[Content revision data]
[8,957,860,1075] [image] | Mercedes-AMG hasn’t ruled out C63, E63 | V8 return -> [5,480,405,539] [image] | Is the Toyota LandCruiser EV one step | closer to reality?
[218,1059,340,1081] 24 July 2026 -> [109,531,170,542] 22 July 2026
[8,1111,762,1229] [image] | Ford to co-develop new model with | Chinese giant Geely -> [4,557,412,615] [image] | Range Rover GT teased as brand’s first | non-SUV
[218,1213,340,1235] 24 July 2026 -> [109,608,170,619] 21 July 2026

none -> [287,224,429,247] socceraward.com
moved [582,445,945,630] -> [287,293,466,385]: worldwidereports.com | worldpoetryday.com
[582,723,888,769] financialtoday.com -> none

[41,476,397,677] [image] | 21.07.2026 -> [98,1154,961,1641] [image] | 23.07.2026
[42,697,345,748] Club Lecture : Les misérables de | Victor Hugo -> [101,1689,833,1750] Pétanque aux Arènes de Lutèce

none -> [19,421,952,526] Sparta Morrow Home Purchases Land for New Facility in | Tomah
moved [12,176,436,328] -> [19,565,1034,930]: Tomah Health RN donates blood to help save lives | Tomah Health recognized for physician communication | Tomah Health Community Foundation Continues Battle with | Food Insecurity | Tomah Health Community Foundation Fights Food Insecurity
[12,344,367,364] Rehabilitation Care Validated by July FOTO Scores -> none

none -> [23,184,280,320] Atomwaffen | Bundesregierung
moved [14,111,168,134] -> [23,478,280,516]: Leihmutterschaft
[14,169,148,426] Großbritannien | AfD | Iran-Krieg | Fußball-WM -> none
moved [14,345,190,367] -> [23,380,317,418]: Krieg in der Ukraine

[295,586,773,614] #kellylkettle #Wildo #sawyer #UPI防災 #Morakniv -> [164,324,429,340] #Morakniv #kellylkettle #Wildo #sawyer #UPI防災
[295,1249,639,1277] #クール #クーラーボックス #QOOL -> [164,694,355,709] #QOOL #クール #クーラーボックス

YOUR GOAL:
The records must be given again in full, exactly as they were written.

WORKED SOLUTION:
[8,957,860,1075] [image] | Mercedes-AMG hasn’t ruled out C63, E63 | V8 return -> [5,480,405,539] [image] | Is the Toyota LandCruiser EV one step | closer to reality?
[218,1059,340,1081] 24 July 2026 -> [109,531,170,542] 22 July 2026
[8,1111,762,1229] [image] | Ford to co-develop new model with | Chinese giant Geely -> [4,557,412,615] [image] | Range Rover GT teased as brand’s first | non-SUV
[218,1213,340,1235] 24 July 2026 -> [109,608,170,619] 21 July 2026

none -> [287,224,429,247] socceraward.com
moved [582,445,945,630] -> [287,293,466,385]: worldwidereports.com | worldpoetryday.com
[582,723,888,769] financialtoday.com -> none

[41,476,397,677] [image] | 21.07.2026 -> [98,1154,961,1641] [image] | 23.07.2026
[42,697,345,748] Club Lecture : Les misérables de | Victor Hugo -> [101,1689,833,1750] Pétanque aux Arènes de Lutèce

none -> [19,421,952,526] Sparta Morrow Home Purchases Land for New Facility in | Tomah
moved [12,176,436,328] -> [19,565,1034,930]: Tomah Health RN donates blood to help save lives | Tomah Health recognized for physician communication | Tomah Health Community Foundation Continues Battle with | Food Insecurity | Tomah Health Community Foundation Fights Food Insecurity
[12,344,367,364] Rehabilitation Care Validated by July FOTO Scores -> none

none -> [23,184,280,320] Atomwaffen | Bundesregierung
moved [14,111,168,134] -> [23,478,280,516]: Leihmutterschaft
[14,169,148,426] Großbritannien | AfD | Iran-Krieg | Fußball-WM -> none
moved [14,345,190,367] -> [23,380,317,418]: Krieg in der Ukraine

[295,586,773,614] #kellylkettle #Wildo #sawyer #UPI防災 #Morakniv -> [164,324,429,340] #Morakniv #kellylkettle #Wildo #sawyer #UPI防災
[295,1249,639,1277] #クール #クーラーボックス #QOOL -> [164,694,355,709] #QOOL #クール #クーラーボックス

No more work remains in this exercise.